_What the task asks_
Your task is to write out the entire listing exactly, omitting its pictures.

_Dataset entries_
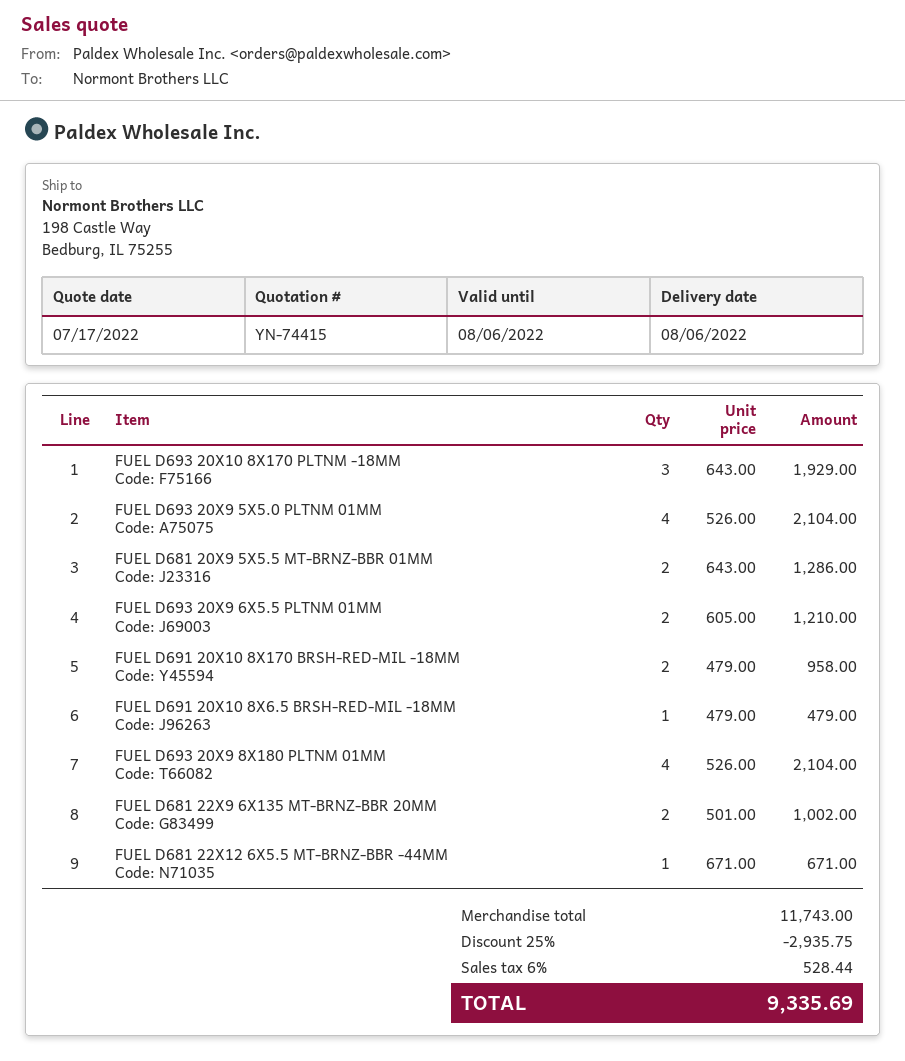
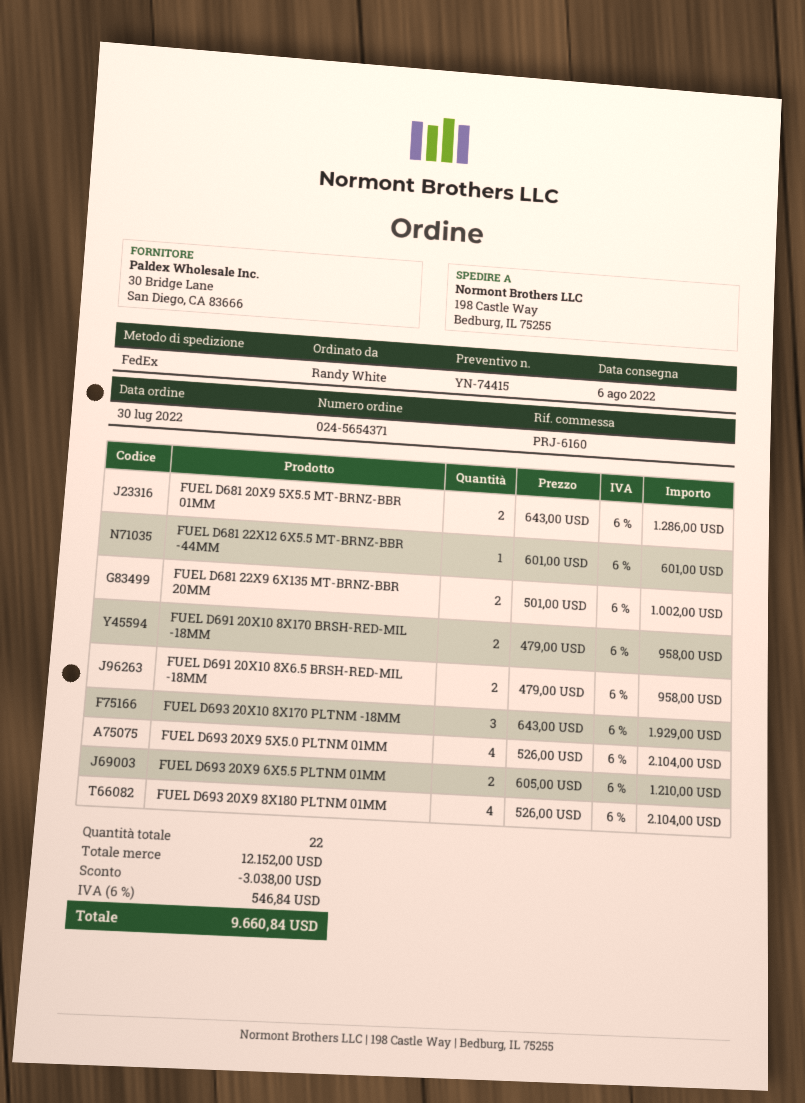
FUEL D691 20X10 8X6.5 BRSH-RED-MIL -18MM: 1 x 479.00 = 479.00 -> 2 x 479.00 = 958.00
FUEL D681 22X12 6X5.5 MT-BRNZ-BBR -44MM: 1 x 671.00 = 671.00 -> 1 x 601.00 = 601.00
subtotal: 11743.00 -> 12152.00
discount: 2935.75 -> 3038.00
tax: 6% = 528.44 -> 6% = 546.84
total: 9335.69 -> 9660.84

_Written reply_
FUEL D691 20X10 8X6.5 BRSH-RED-MIL -18MM: 1 x 479.00 = 479.00 -> 2 x 479.00 = 958.00
FUEL D681 22X12 6X5.5 MT-BRNZ-BBR -44MM: 1 x 671.00 = 671.00 -> 1 x 601.00 = 601.00
subtotal: 11743.00 -> 12152.00
discount: 2935.75 -> 3038.00
tax: 6% = 528.44 -> 6% = 546.84
total: 9335.69 -> 9660.84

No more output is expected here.